UHF  is a underdog story about a UHF television station and the misfits who end-up working there. However, today many people might not even know what a UHF station is. Back in the days before cable when all television was local and not national, picture tube television sets had two dials – VHF (very high frequency) and UHF (ultra high frequency). The VHF dial consisted of numbers 2 – 13 and was where the locally-owned network affiliates were found. A locally-owned network affiliate was owned by a local business person or group and they bought network programming during prime time, but ran whatever they wanted otherwise (usually re-runs). The UHF dial (channels 14 – whatever) was home to all sorts of unusual channels that were also locally owned (and may even have a network affiliation) in my area we had a channel 35 which was an PBS affiliate and a channel 41 which was an ABC affiliate. But often the UHF band also supported various local channels that catered to a specific audience: news, sports, minority broadcasting, etc. In major cities the local VHF or UHF stations often were the first to jump to cable and become national “Superstations” (for example WWGN (Ch 9) in Chicago – famous for running Cubs baseball, WTBS in Atlanta, WWOR in New York, etc.).

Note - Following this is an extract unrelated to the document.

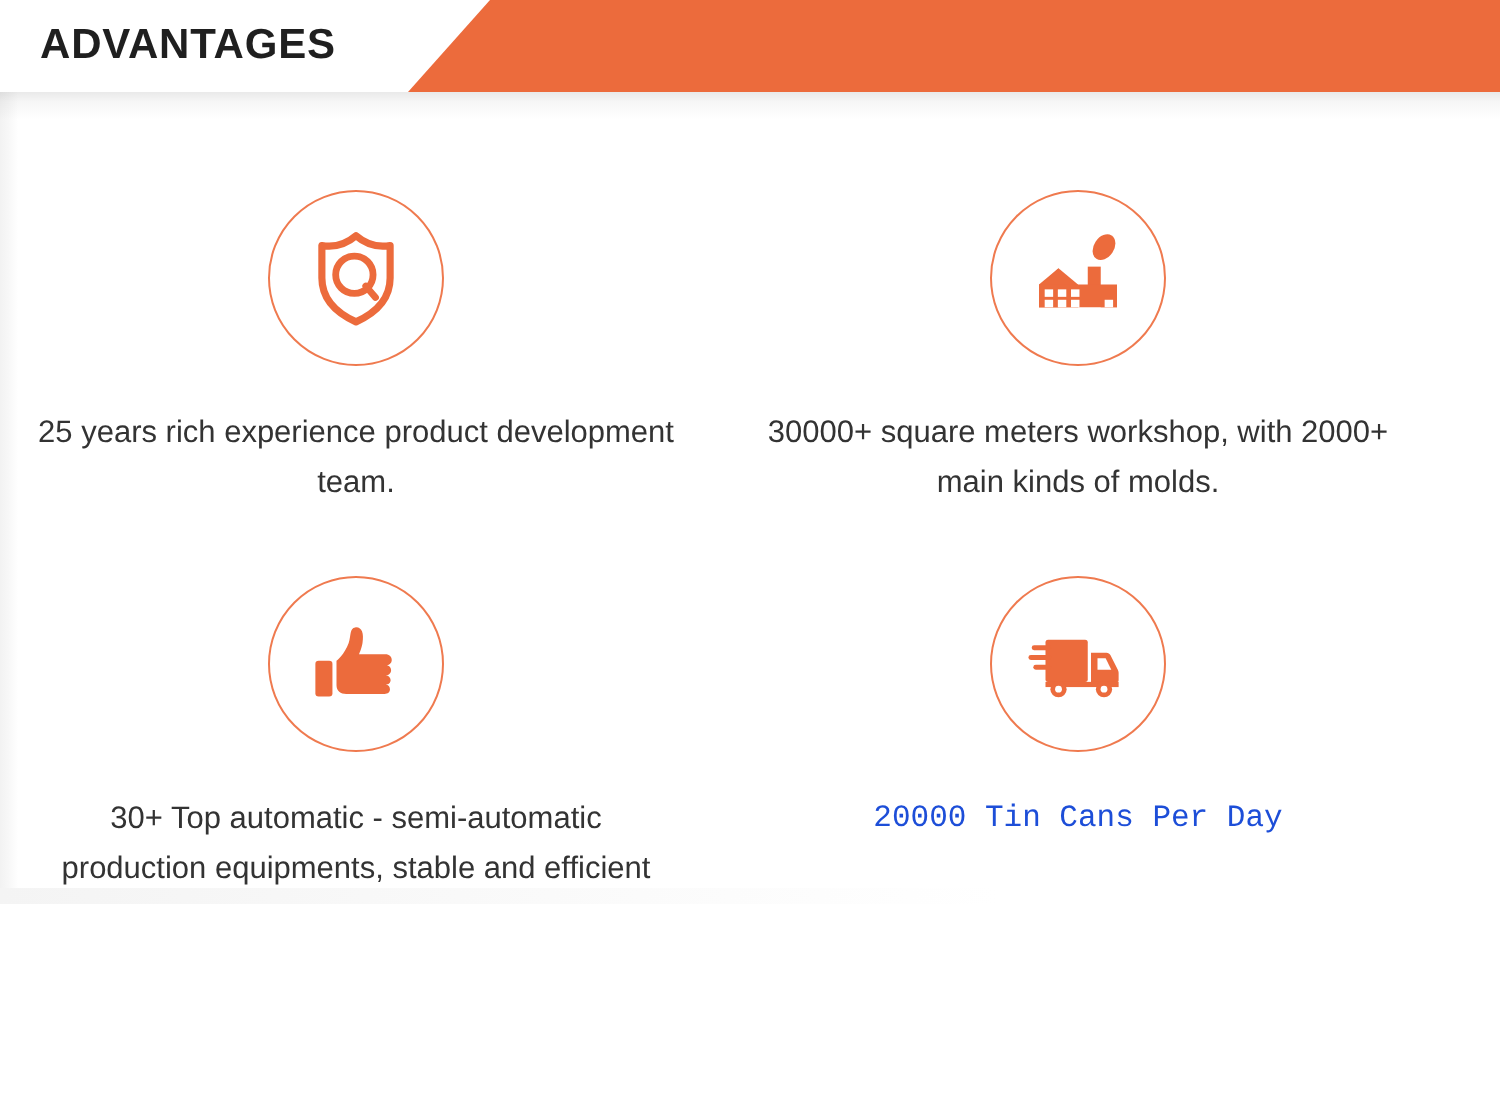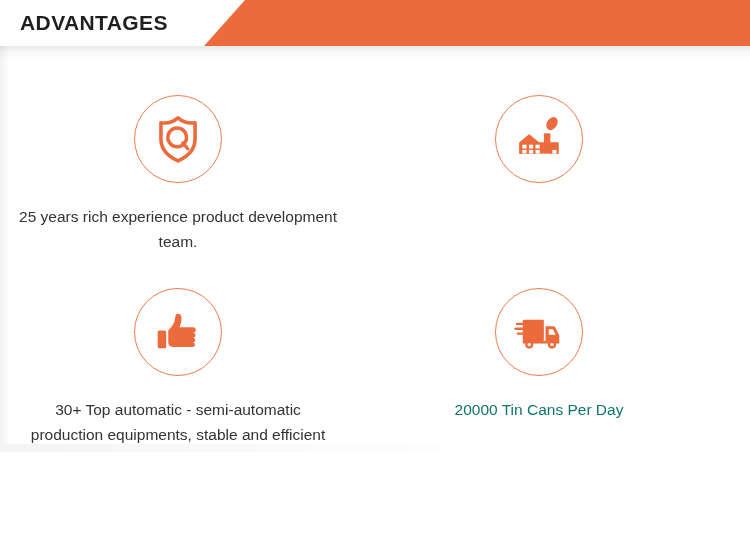"30000+ square meters workshop, with" div.cell-text { html: none -> <div>30000+ square meters workshop, with 2000+ main kinds of molds.</div> }
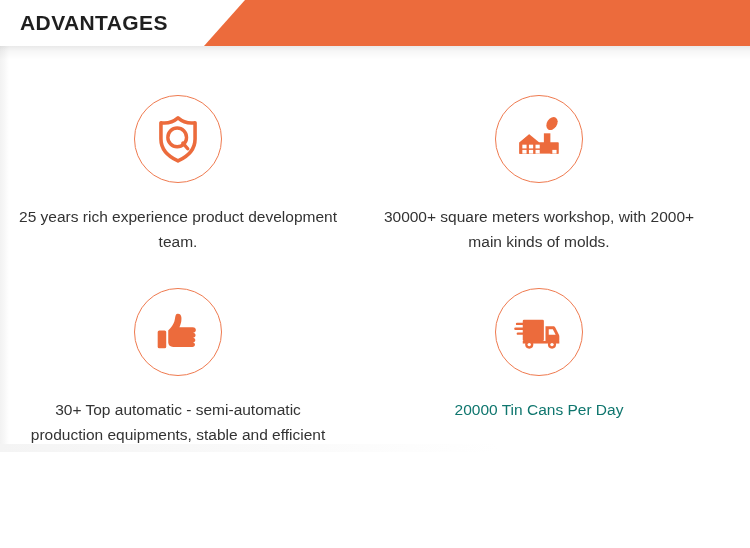"20000 Tin Cans Per Day" div.cell-text { color: #0f766e -> #1d4ed8; font-family: none -> Liberation Mono, monospace }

UHF, the film, is about one of these small, independent stations – but more than that it’s about the people who end up there and how they actually care about what they are doing. George Newman (Weird Al) is an idealistic dreamer. He goes from job to job, constantly getting fired for daydreaming rather than concentrating on his boring work. Bob is his friend. After they are fired from their job at Burger World, George is suddenly given what he thinks will be his golden opportunity: his Uncle Harvey wins a television station in a high stakes poker game. George’s aunt convinces Harvey to let George run the station, Channel 62.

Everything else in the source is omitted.